Washington, D.C. - U.S. Sens. Jeff Flake (R-Ariz.), Claire McCaskill (D-Mo.), Pat Toomey (R-Pa.), John McCain (R-Ariz.), Mike Lee (R-Utah), Rob Portman (R-Ohio), Ron Johnson (R-Wis.), Marco Rubio (R-Fla.), Joni Ernst (R-Iowa), and Deb Fischer (R-Neb.) today introduced a bill to make permanent the temporary moratorium on congressional earmarks, which has been in effect since 2010.
The Earmark Elimination Act would create a point of order against any provision contained within a bill that matches the definition of an earmark. An earmark is defined as any congressionally directed spending item, tax benefit, or tariff benefit targeted to a specific recipient or group of beneficiaries. This point of order would only apply to the earmark, not the entire bill. If the point of order is raised, the earmark would be stricken unless a two-thirds vote of the Senate waived the earmark point of order.
"For years, earmarks fueled overspending in Washington and undermined the integrity of our legislative process. We cannot afford to allow Congress to ever resume this practice and play pork-barrel politics with taxpayer dollars," said Toomey. "Now is the time to get rid of earmarking for good."
"It's time to stick a fork in congressional pork with a permanent ban on earmarking," said Flake. "Republicans were beaten like a borrowed mule in the 2006 elections largely because of the corruption associated with earmarks. Let's not test the voters again by leaving the door open for a return to the pork barrel politics that sent members of Congress to prison and saddled taxpayers with a bridge to nowhere, a teapot museum, and countless other wasteful pet projects."

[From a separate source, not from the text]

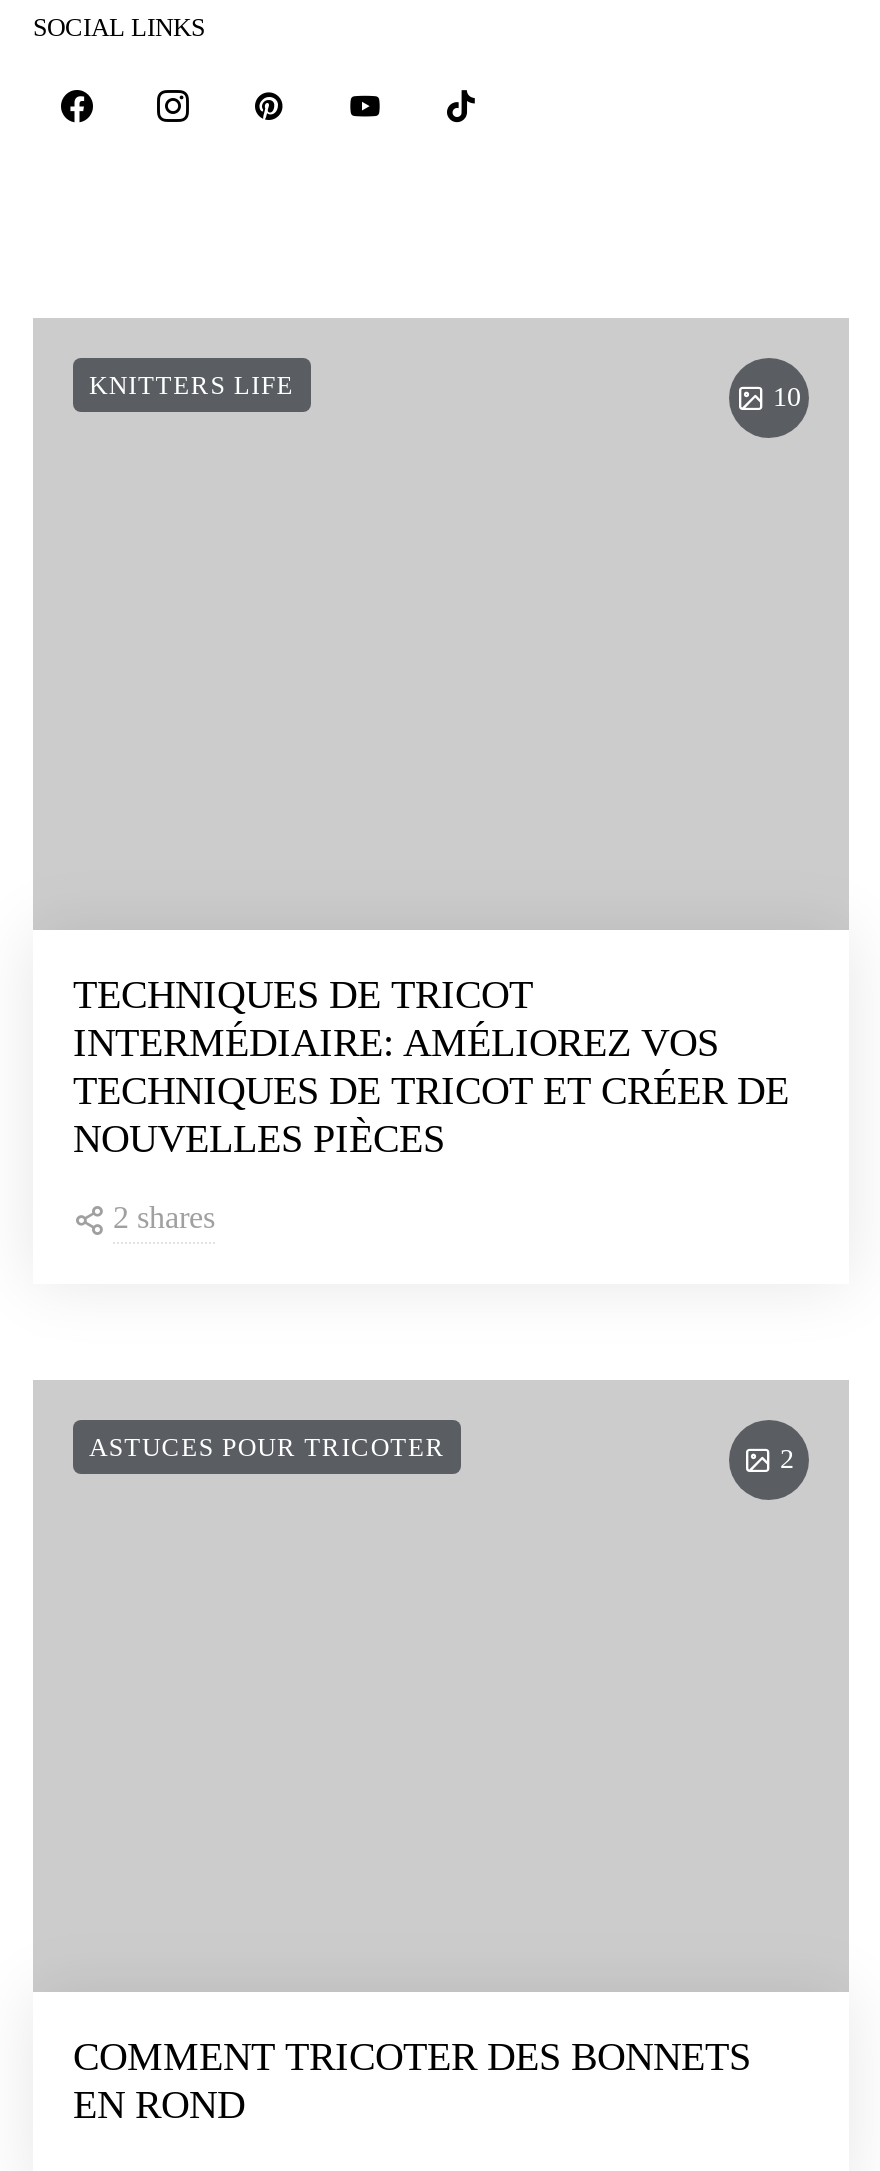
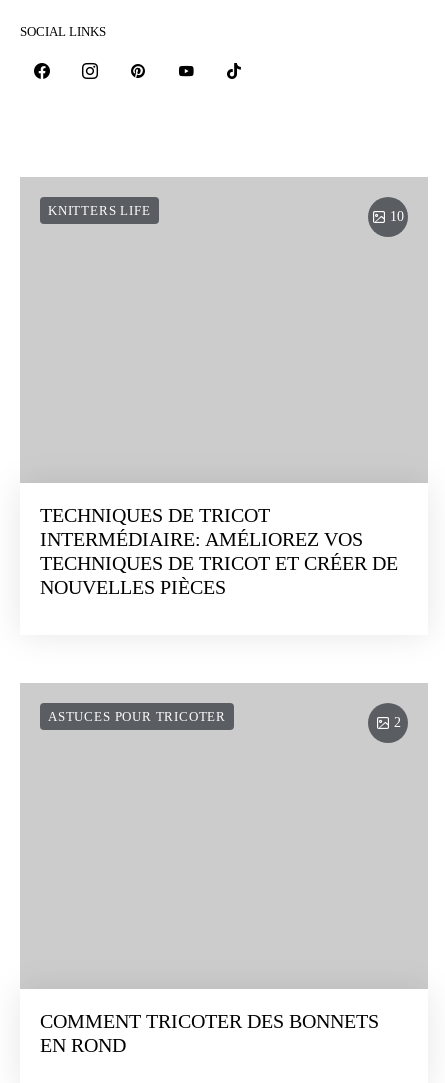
- 2 shares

"Earmarks are the Washington swamp creature that just never seems to die-emerging from the lower depths every few years in an effort to waste taxpayer dollars on politicians' pet projects," said McCaskill. "Our bipartisan bill would ban their return by permanently ending the practice of pork-barrel patronage so we can ensure Missourians' taxpayer dollars are protected from waste, and projects are prioritized on merit."
"The practice of congressional earmarks breeds corruption, leads to egregious overspending, and places the needs of special interests before those of the American people. Lifting the current moratorium on earmarks would only accelerate the erosion of public trust in Congress and send taxpayer dollars to unnecessary pork-barrel projects," said McCain. For decades, I have fought the often lonely battle against earmarks, and I'm proud to join my colleagues today to introduce legislation that would make permanent the ban on this corrupting practice."

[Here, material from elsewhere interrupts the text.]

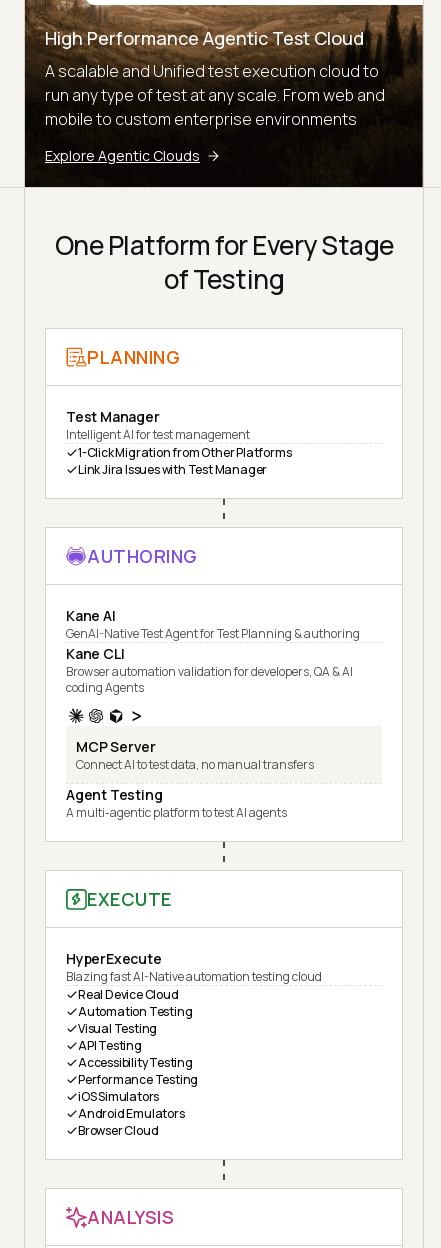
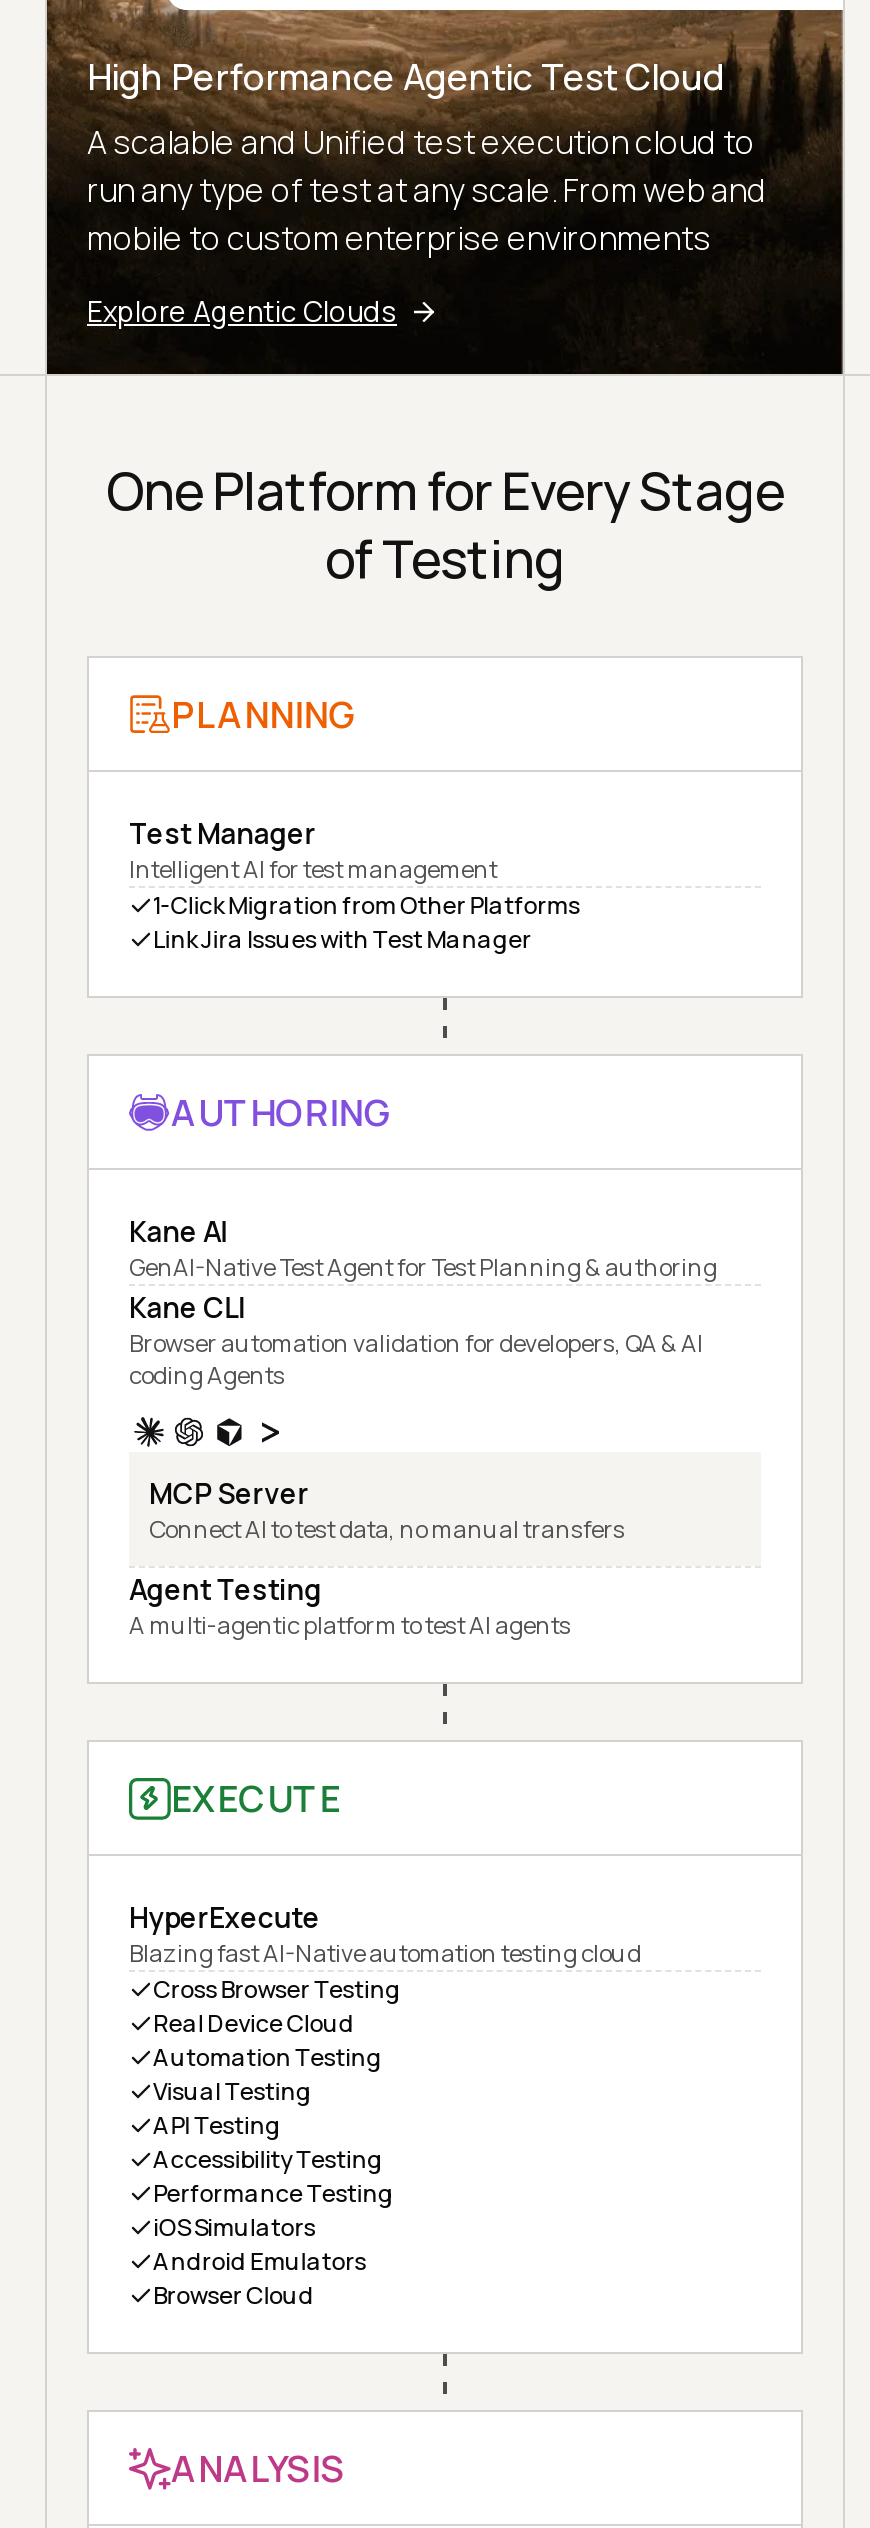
+ Cross Browser Testing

"Earmarks probably would make it easier for party leaders to pass some bills. But increasing the power of an already untrusted and unpopular party elite is not what Americans want or need," said Lee. "Earmarks can't bring back the trust Congress has squandered. Only transparency and accountability can do that."
"Instead of debating whether earmarks should be revived, Congress should be pushing to ban earmarks permanently," said Portman. "At a time of record debt, it is more important than ever to eliminate unnecessary pet projects and wasteful spending. I am happy to join Senator Flake on this important legislation."
"Our nation is currently more than $20 trillion in debt and faces projected deficits totaling at least $100 trillion over the next 30 years. Earmarks only exacerbate this problem and further mortgage our children's future by funding unnecessary insider pet projects," said Johnson. "Members of both parties have wisely abstained from this wasteful spending since 2011, and this bill would ensure it doesn't return."
"We should remember why we stopped doing earmarks in the first place: their abuse eroded the public's faith in Washington and helped foster a culture of mindless and wasteful spending. Bringing them back will not make Washington work again. Only elected officials faithful to the American people and Constitution can do that," said Rubio. "I applaud my Senate colleagues for working in a bipartisan fashion to propose legislation to strengthen the current earmark moratorium, on the principle that spending decisions should be merit-based and made in the public eye."
"Earmarks cannot and should not be part of our legislative process - period," said Ernst. "I was sent to Washington to cut wasteful spending and protect taxpayer dollars. This legislation prohibits Congress from reverting back to its reckless behavior and slipping special interest spending into legislation. I am glad to join my colleagues in this bipartisan effort to permanently ban earmarks, promote transparency, and better safeguard taxpayer dollars."
"I share the belief of Nebraskans that Washington must bring spending under control. A return of earmarks in the legislative process would be a step backwards in our work toward this effort," said Fischer. "That's why I'm proud to help introduce this bipartisan bill to ensure Nebraskans' hard-earned money is used responsibly and wisely."